PT TIMAH Perkuat Rehabilitasi Laut Lewat Restocking Cumi di Perairan Tuing

BANGKA, GARUDAMERDEKA.ID — PT TIMAH (Persero) Tbk kembali menunjukkan komitmennya dalam menjaga keberlanjutan lingkungan pesisir dan laut melalui program restocking cumi-cumi di Perairan Timur Pulau Bangka. Kegiatan yang dilaksanakan di Pantai Tuing, Desa Mapur, Kabupaten Bangka, Senin (15/6/2026), ini menjadi bagian dari upaya rehabilitasi ekosistem laut sekaligus mendukung keberlanjutan sumber daya perikanan yang menjadi tumpuan masyarakat nelayan.
Program tersebut dilaksanakan PT TIMAH melalui Division Area Bangka Utara bersama Yayasan Sayang Babel Kite dan kelompok nelayan setempat. Dalam kegiatan itu, selain melakukan restocking cumi-cumi, PT TIMAH juga menenggelamkan 10 unit atraktor cumi sebagai habitat bertelur yang diharapkan dapat meningkatkan populasi cumi-cumi di perairan tersebut.

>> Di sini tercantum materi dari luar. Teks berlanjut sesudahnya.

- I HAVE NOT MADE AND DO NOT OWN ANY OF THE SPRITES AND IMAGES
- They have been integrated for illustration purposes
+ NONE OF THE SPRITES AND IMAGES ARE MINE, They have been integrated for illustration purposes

Ketua Yayasan Sayang Babel, Indra Ambalika, menjelaskan bahwa restocking dilakukan untuk meningkatkan tingkat keberhasilan hidup cumi-cumi sejak fase awal kehidupannya. Menurutnya, telur dan anakan cumi di alam memiliki risiko tinggi dimangsa predator alami, sehingga proses penetasan di lingkungan yang terkontrol dapat meningkatkan peluang hidup sebelum dilepaskan kembali ke habitat alaminya.
“Melalui proses penetasan di wadah terkontrol, peluang hidup cumi-cumi menjadi lebih besar sebelum dilepas kembali ke laut. Ini merupakan salah satu langkah menjaga keberlanjutan sumber daya perikanan yang bernilai ekonomi tinggi bagi nelayan Bangka,” ujarnya.
Ia menambahkan, dalam program tersebut dibuat habitat bertelur berupa atraktor cumi di laut. Sebagian telur yang menempel kemudian ditetaskan di darat dalam wadah khusus sebelum dilepaskan kembali ke perairan. Langkah ini diharapkan dapat meningkatkan populasi cumi sekaligus menumbuhkan kesadaran berbagai pihak terhadap pentingnya pengelolaan sumber daya perikanan secara berkelanjutan.
Menurut Indra, program restocking cumi merupakan bagian dari reklamasi laut yang berfokus pada rehabilitasi biologi. Sesuai regulasi Kementerian ESDM, reklamasi laut mencakup rehabilitasi kimia, fisika, dan biologi yang bertujuan memulihkan kualitas lingkungan perairan.
Selama ini, PT TIMAH telah menjalankan berbagai program rehabilitasi laut, seperti pembangunan breakwater untuk mengurangi abrasi, penanaman mangrove, pembangunan fish shelter, artificial reef, transplantasi terumbu karang, hingga restocking kepiting bakau dan cumi-cumi.
“Program ini menjadi langkah awal yang penting dalam menjaga keberlanjutan sumber daya cumi-cumi di Bangka. Kami berharap perhatian pemerintah, akademisi, dan masyarakat nelayan terhadap pengelolaan sumber daya perikanan berkelanjutan semakin meningkat,” kata Indra.
Ia juga berharap ke depan program ini dapat terus dikembangkan melalui evaluasi dan inovasi, termasuk pengembangan hatchery atau pembenihan sehingga pelepasan benih cumi tidak lagi bergantung pada pengambilan telur dari alam.
Sementara itu, Department Head Corporate Communication PT TIMAH Tbk, Anggi Siahaan, menegaskan bahwa program restocking cumi-cumi merupakan bagian dari komitmen perusahaan dalam menjalankan pengelolaan lingkungan yang berkelanjutan di wilayah operasional.
“Program restocking cumi-cumi ini merupakan bentuk nyata komitmen PT TIMAH dalam melaksanakan reklamasi dan rehabilitasi ekosistem laut. Kami berharap upaya ini dapat mendukung kelestarian sumber daya perikanan, menjaga keanekaragaman hayati laut, serta memberikan manfaat ekonomi bagi masyarakat nelayan,” ujarnya.
Anggi menambahkan, PT TIMAH secara konsisten menjalankan berbagai program pengelolaan lingkungan yang mencakup rehabilitasi fisik, kimia, dan biologi sesuai kaidah good mining practices serta prinsip Environmental, Social, and Governance (ESG), guna mewujudkan pertambangan yang bertanggung jawab dan berkelanjutan.